Jensen championed the independent reporting of his contemporaries in his work with Project Censored, earning him accolades from luminaries such as I.F. Stone and Walter Cronkite. After his retirement, Jensen published what might be one of his most important and enduring works,

In the early 1900s, the United States experienced what historians refer to as a Golden Age of muckraking journalism. It was President Teddy Roosevelt who popularized the term in a 1906 speech, where he extolled the virtues of the press holding those in power to account, but also warned that it sometimes went too far, creating scandals where he thought none existed.
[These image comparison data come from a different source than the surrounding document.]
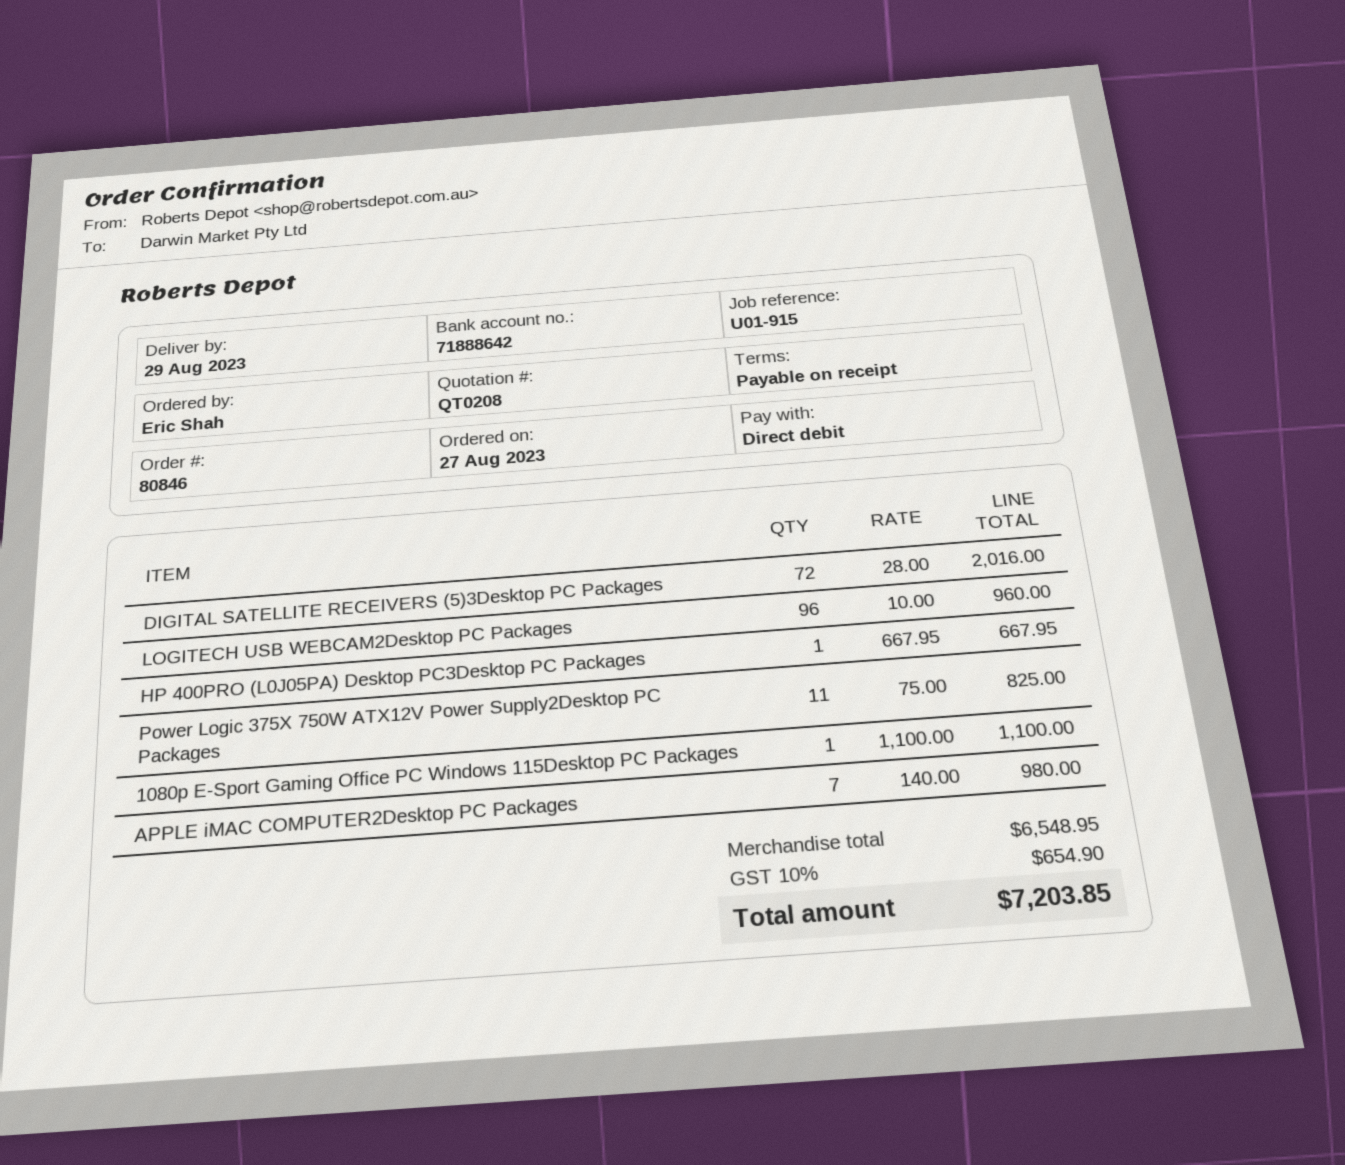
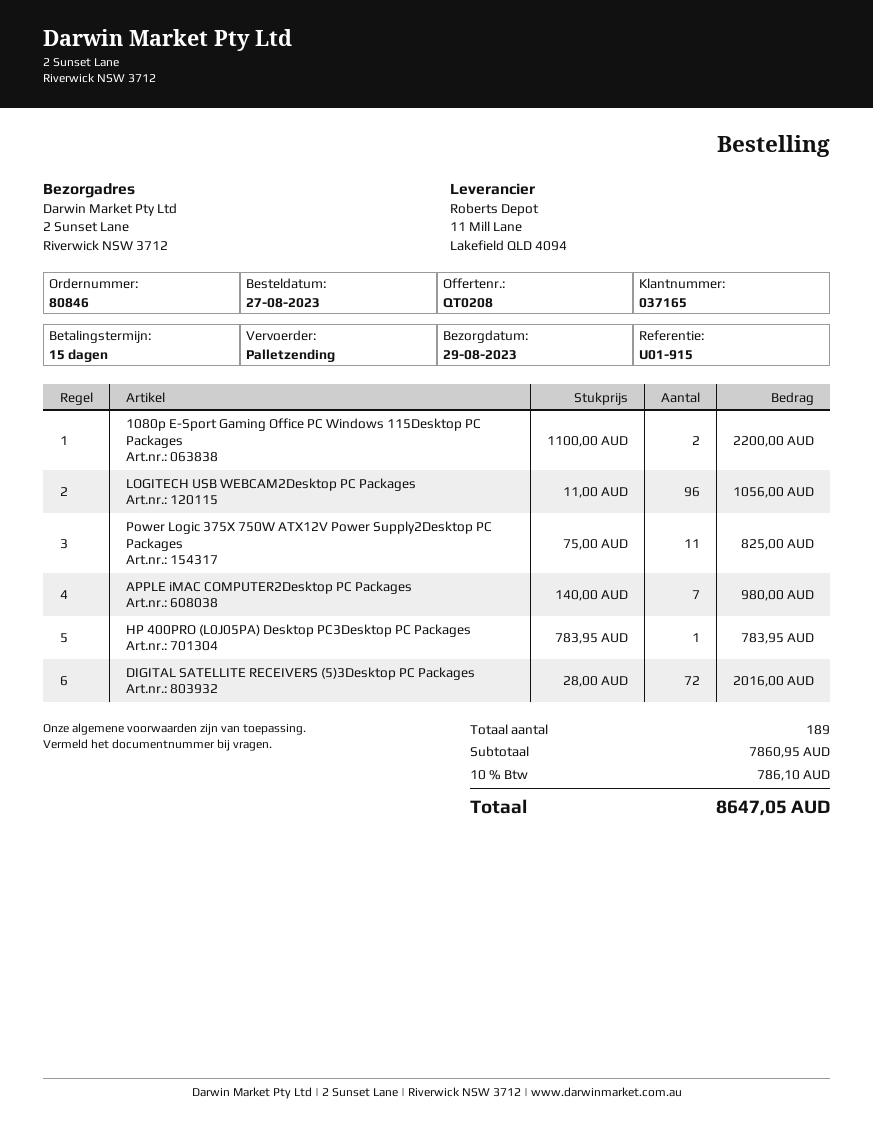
payment terms: on receipt -> 15 days
LOGITECH USB WEBCAM2Desktop PC Packages: 96 x 10.00 = 960.00 -> 96 x 11.00 = 1056.00
HP 400PRO (L0J05PA) Desktop PC3Desktop PC Packages: 1 x 667.95 = 667.95 -> 1 x 783.95 = 783.95
1080p E-Sport Gaming Office PC Windows 115Desktop PC Packages: 1 x 1100.00 = 1100.00 -> 2 x 1100.00 = 2200.00
subtotal: 6548.95 -> 7860.95
tax: 10% = 654.90 -> 10% = 786.10
total: 7203.85 -> 8647.05

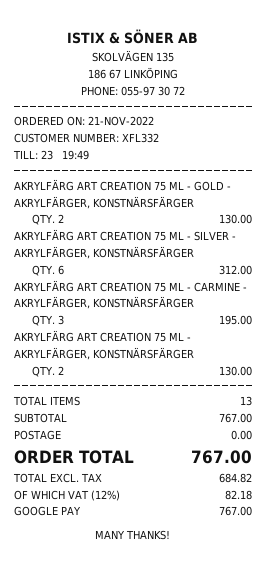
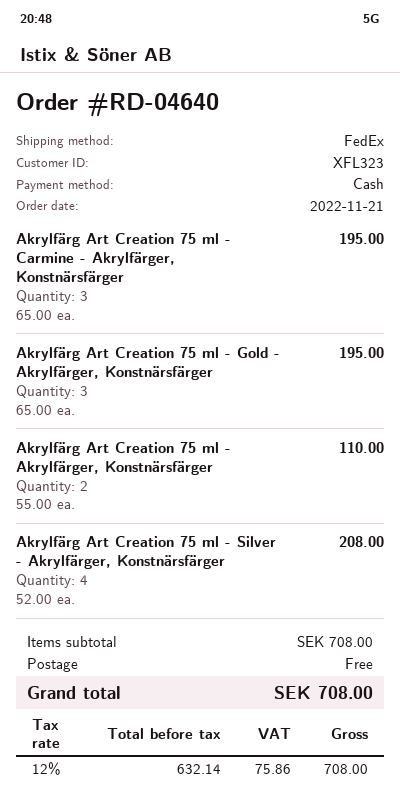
customer number: XFL332 -> XFL323
payment method: Google Pay -> cash
AKRYLFÄRG ART CREATION 75 ML - GOLD - AKRYLFÄRGER, KONSTNÄRSFÄRGER: 2 for 130.00 -> 3 for 195.00
AKRYLFÄRG ART CREATION 75 ML - SILVER - AKRYLFÄRGER, KONSTNÄRSFÄRGER: 6 for 312.00 -> 4 for 208.00
AKRYLFÄRG ART CREATION 75 ML - AKRYLFÄRGER, KONSTNÄRSFÄRGER: 2 for 130.00 -> 2 for 110.00
subtotal: 767.00 -> 708.00
net: 684.82 -> 632.14
tax: 12% = 82.18 -> 12% = 75.86
total: 767.00 -> 708.00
He likened such behavior to the “Man With the Muck Rake” described in John Bunyan’s 1678 work Pilgrim’s Progress, “Who could look no way but downward, with the muck rake in his hand; who was offered a celestial crown for his muck rake, but who would neither look up nor regard the crown he was offered, but continued to rake to himself the filth of the floor.” While some subsequently reclaimed the term “muckraker,” Roosevelt’s original use was not necessarily affirmative.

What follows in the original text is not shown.